Nein, noch keine Vereinbarung mit den anderen Parteien. Aber die Gespräche seien konstruktiv gewesen. Und jetzt solle Wilmès bitte die Verhandlungen übernehmen. Kann man es ihr da wirklich übel nehmen, dass sie Rousseau und Magnette erstmal wieder zurück ans Reißbrett geschickt hat?
Muss sie jetzt wirklich, wo sie doch vollauf mit der Bewältigung der wirtschaftlichen Folgen der Coronakrise beschäftigt ist, auch noch endlose Gespräche mit allen Parteien führen? Nein, das muss sie nicht.
Die Regierungsbildung an Wilmès abzuschieben, ist zu einfach. Sie hat genug damit zu tun, das Land zu führen. Wilmès hat ihre Verantwortung übernommen. Das sollten jetzt auch die Politiker tun, die seit einem Jahr die Bildung einer Regierung blockieren, fordert Gazet van Antwerpen.
Warum haben die sozialistischen Parteichefs die heiße Kartoffel an die Premierministerin weitergereicht?, fragt auch La Libre Belgique. Die hat ja gerade nichts anderes zu tun, als ein kleines Land am Rand des Abgrunds zu managen.

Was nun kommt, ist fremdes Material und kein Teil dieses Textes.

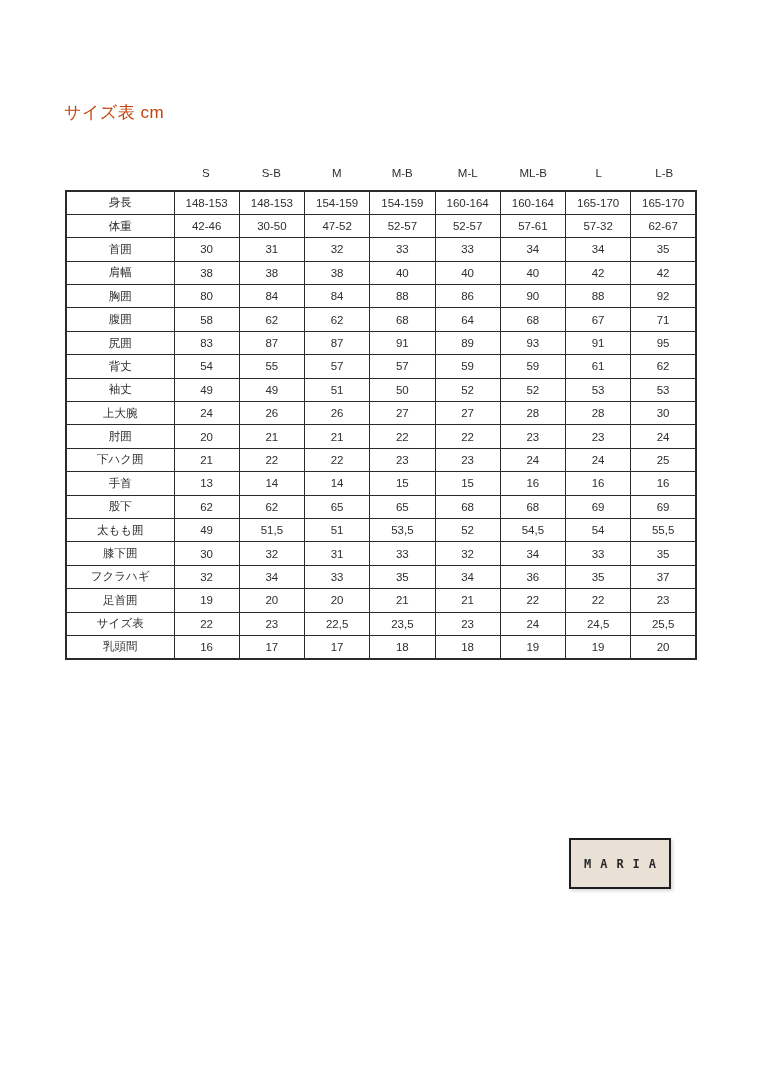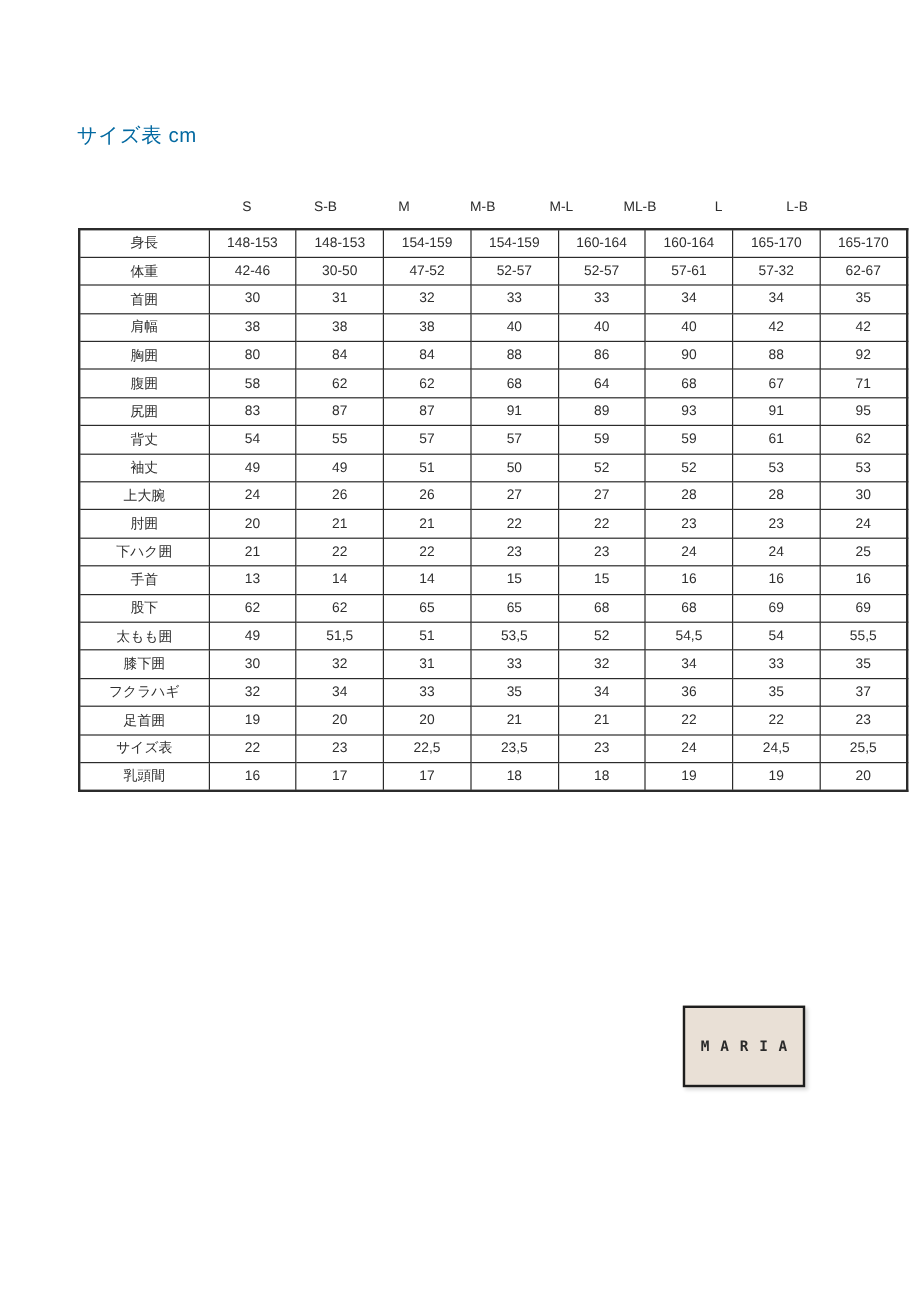--- a/index.html
+++ b/index.html
@@ -19,7 +19,7 @@
     font-size: 17px;
     font-weight: 400;
     letter-spacing: 0.5px;
-    color: #0369a1;
+    color: #c2410c;
   }
   .size-header {
     position: absolute;

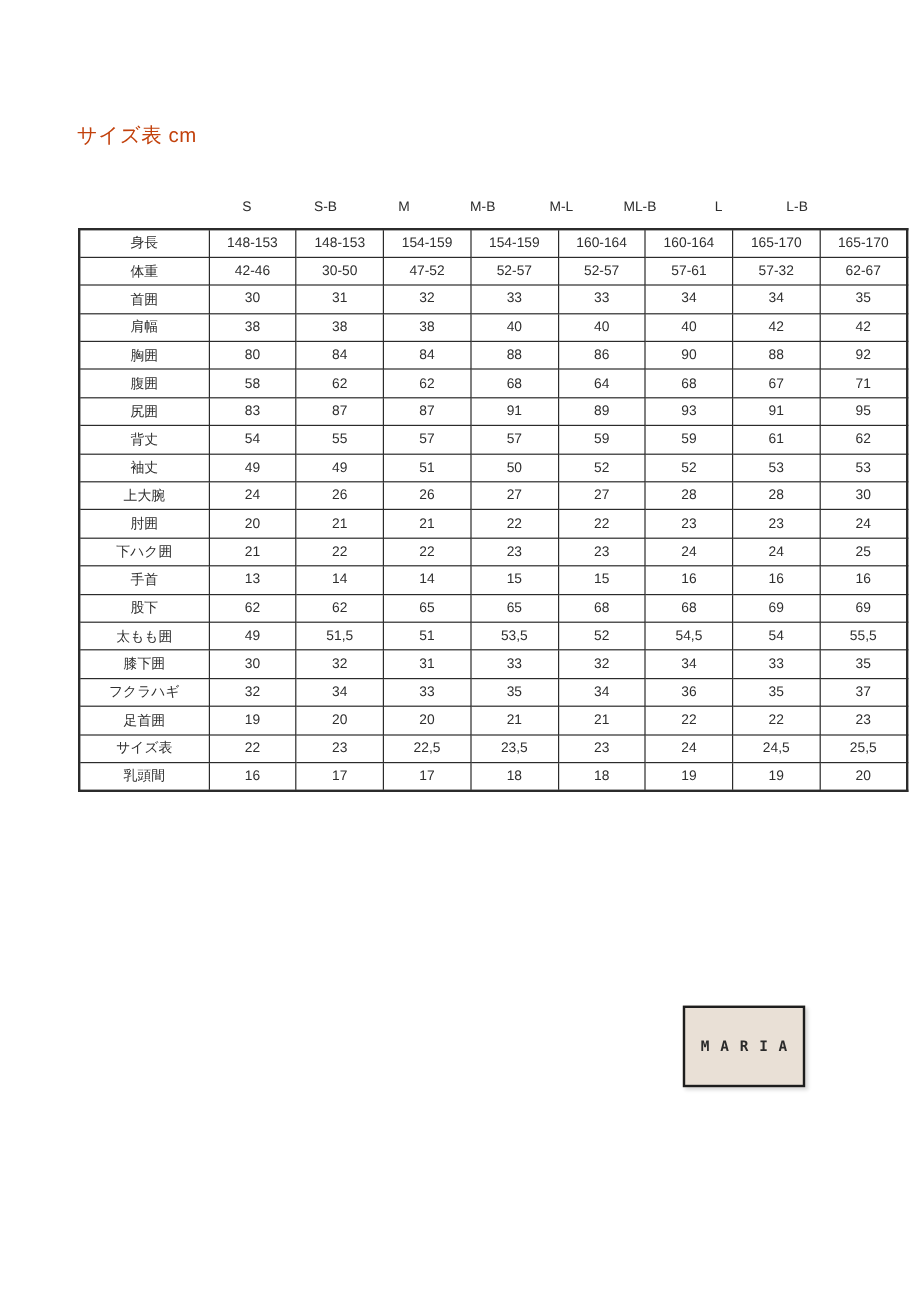--- a/index.html
+++ b/index.html
@@ -38,7 +38,7 @@
     position: absolute;
     left: 65px;
     top: 190px;
-    width: 692px;
+    width: 632px;
     border-collapse: collapse;
     table-layout: fixed;
     border: 2px solid #2b2b2b;

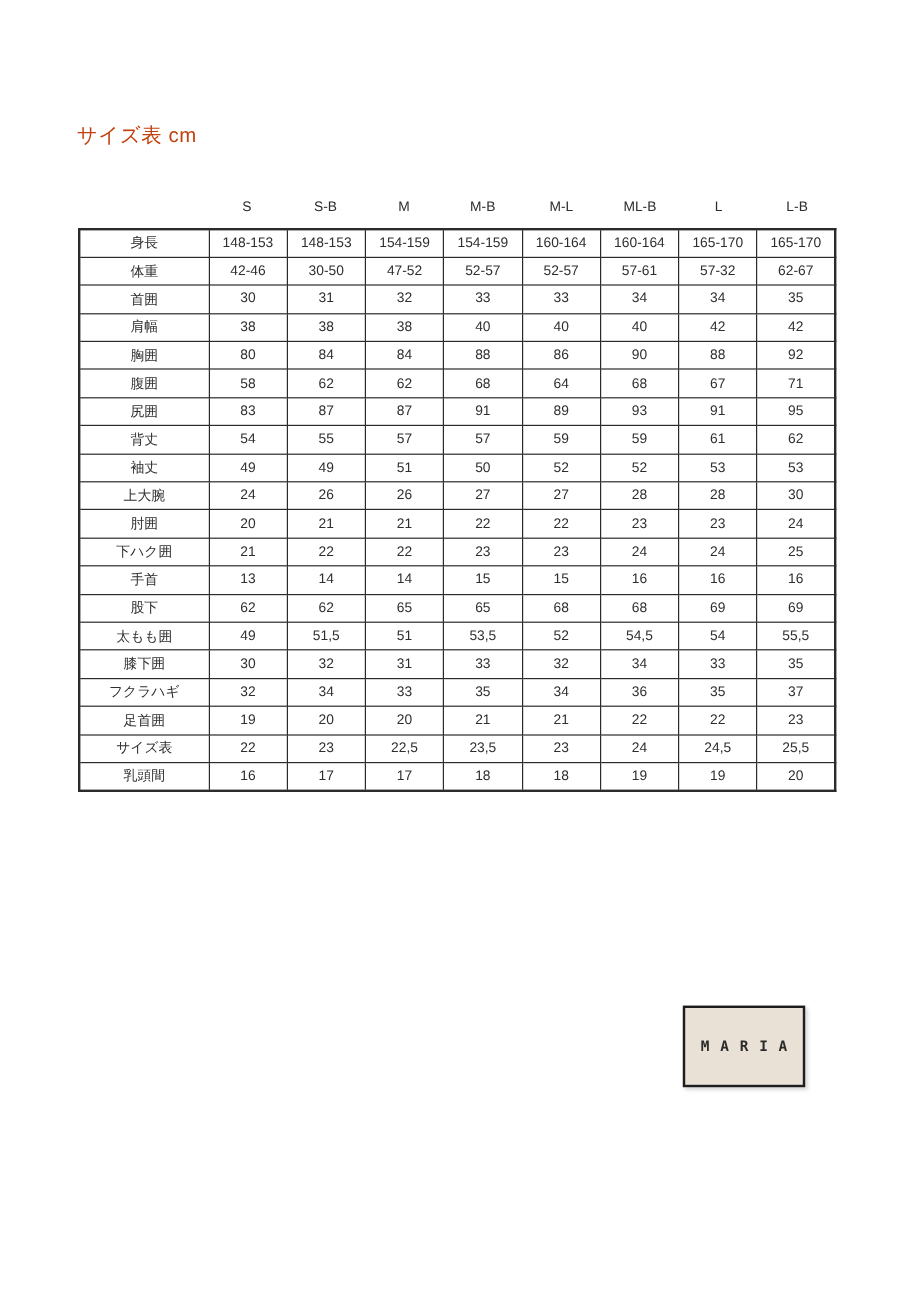--- a/index.html
+++ b/index.html
@@ -61,7 +61,7 @@
     left: 569px;
     top: 838px;
     width: 102px;
-    height: 68px;
+    height: 51px;
     background: #e9e0d6;
     border: 2px solid #1d1d1d;
     display: flex;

Warum hat das Duo Rousseau-Magnette seine Aufgabe nicht bis zum Ende geführt? Aus Angst vor einem Scheitern?, stichelt La Libre Belgique.
Stoemp oder Kompost?
Rousseau und Magnette betrachten ihre Aufgabe als abgeschlossen, scheint Het Belang van Limburg das Verhalten zu rechtfertigen. Wilmès muss den Stab übernehmen, weil sie über dem parteipolitischen Kampfgetümmel steht. Außerdem war sie die letzte Vor-Corona-Regierungsbildnerin, sie könnte den Faden also jetzt wieder aufnehmen.
Aber Wilmès ist das Ganze noch zu fragil, zu unverbindlich. Deswegen will sie, dass die Vorsitzenden der Sozialisten einen gründlicheren Bericht ausarbeiten. Die heiße Kartoffel der Koalitionssuche ist durch so viele Hände gegangen, dass sie zu einem heißen, staubtrockenen und geschmacklosen Püree geworden ist.
Entweder, die Parteivorsitzenden schaffen es, mit Butter, Milch und Kräutern daraus noch einen essbaren Stoemp zu machen, oder das Ganze landet im September eben auf dem Kompost. Es hat jedenfalls schon lang genug gedauert, warnt Het Belang van Limburg.